Wednesday, December 17, 2025

Third Wednesday of Advent 2025: Gaudete



James 5:7-10 

Patience until the Lord's coming 

5:7 Be patient, therefore, brothers and sisters, until the coming of the Lord. The farmer waits for the precious crop from the earth, being patient with it until it receives the early and the late rains. 

5:8 You also must be patient. Strengthen your hearts, for the coming of the Lord is near. 

5:9 Brothers and sisters, do not grumble against one another, so that you may not be judged. See, the Judge is standing at the doors! 

5:10 As an example of suffering and patience, brothers and sisters, take the prophets who spoke in the name of the Lord.  


At this point in December, when I was a child, Christmas was an eternity away, and so close that every night I could imagine waking up on Christmas morning. Usually my brother and I slept past sunrise until Christmas Day, but one year we woke up at 4, woke our parents up with our noise, and had Christmas in the night. Well, the sun came up by the time we’d finished.

Later, I’d just be anticipating the end of the school year (which it wasn’t, but we treated it that way) and all the time off for Xmas. Two weeks! It was an eternity.

In college, the semester actually ended, early in December; and a new semester started in January, almost 30 days later.

What I really anticipated then was semester’s end, and the time to do as I pleased until the new one started. I didn’t think about the “precious cro” my education was supposed to be producing. What did I know? I’d been in school since I was 5. 16 years later (my lifetime! It seemed), I was slightly older and certainly no wiser. I didn’t really know what I was anticipating. so I didn’t know what I had.

“You also must be patient”

That’s easier to do at 70 than it was at even 20. It leads me to guess the church James is writing to is young; young and excitable, and impatient for what they think is coming.  Or he just assumes the general audience of Christians needs to hear some wisdom, and wisdom is associated with old people, who are usually… less impatient.

Patient for what?

The letter of James is famously about deeds speaking louder than words.

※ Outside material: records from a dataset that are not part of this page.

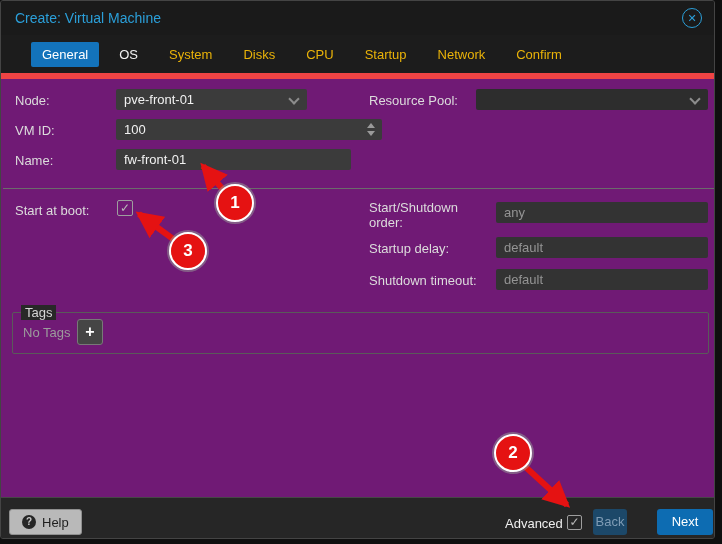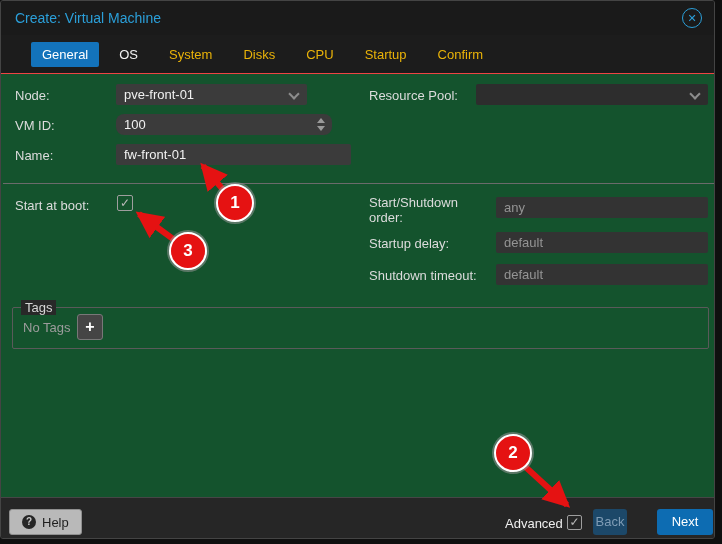--- a/index.html
+++ b/index.html
@@ -101,6 +101,7 @@
       <div class="tab">Disks</div>
       <div class="tab">CPU</div>
       <div class="tab">Startup</div>
+      <div class="tab">Network</div>
       <div class="tab">Confirm</div>
     </div>
 

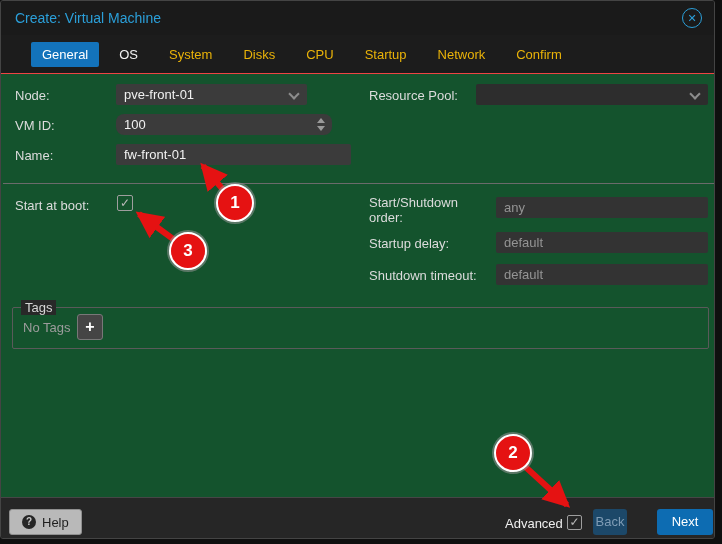--- a/index.html
+++ b/index.html
@@ -25,7 +25,7 @@
 
   
   .content { position:absolute; left:0; top:72px; width:715px; height:424px;
-             background:#14532d; border-top:1px solid #ef4444; }
+             background:#701a75; border-top:6px solid #ef4444; }
 
   .lbl { position:absolute; color:#dcdcdc; font-size:13px; line-height:15px; }
   .field { position:absolute; height:21px; background:#3b3b3b; color:#f1f1f1; font-size:13px;

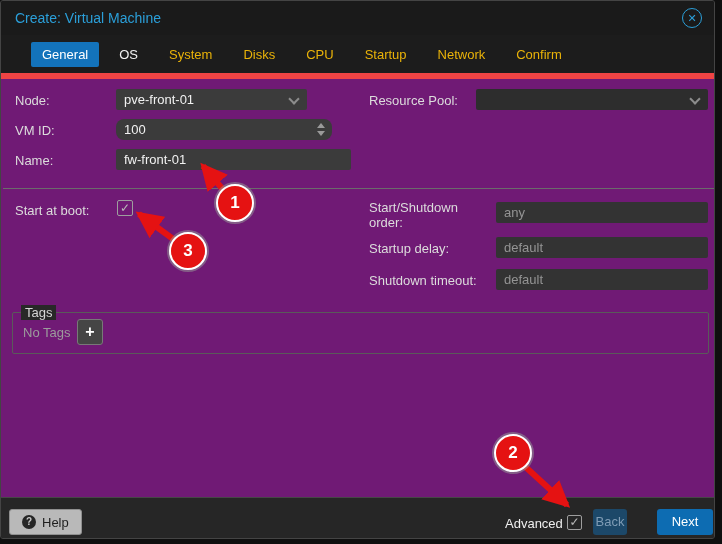--- a/index.html
+++ b/index.html
@@ -120,7 +120,7 @@
       </div>
 
       <span class="lbl" style="left:14px; top:44px;">VM ID:</span>
-      <div class="field" style="left:115px; top:40px; width:216px;border-radius:8px;">
+      <div class="field" style="left:115px; top:40px; width:266px;">
         <span>100</span>
         <span class="spinner">
           <span class="tri-up"></span>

So he refers, not to the words of the prophets, but their actions. Their suffering and patience; which is part of their prophecies, just not the part we usually think about. But words are empty without actions, aren’t they? Their actions were: suffering; patience; and speaking in the name of the Lord. I guess the first and second lead to the third? They can certainly be prelude to wisdom; although that’s hardly a certainty. And wisdom isn’t always what it’s cracked up to be.

It takes wisdom to know wisdom. Quite the paradox, isn’t it?

Yes, there is a point to this. Be patient.

That’s how this works, isn’t it? You must be patient. Strengthen your hearts. Part of the relationship of age and patience is that in old(er) age, you grow tired, and have less energy to spend on anticipation. That, and you remember too much, and don’t look forward to new experiences, because they are just variations on themes you know by now. Patience requires holding off anticipation for the new. “New” becomes more and more familiar as time goes by.

The hard part is still to strengthen your heart. That still takes action. Let your actions speak for themselves. Let your words rest. Prepare yourself for the coming of the Lord. It can be a lot of work. The kind of work that takes a lot of patience.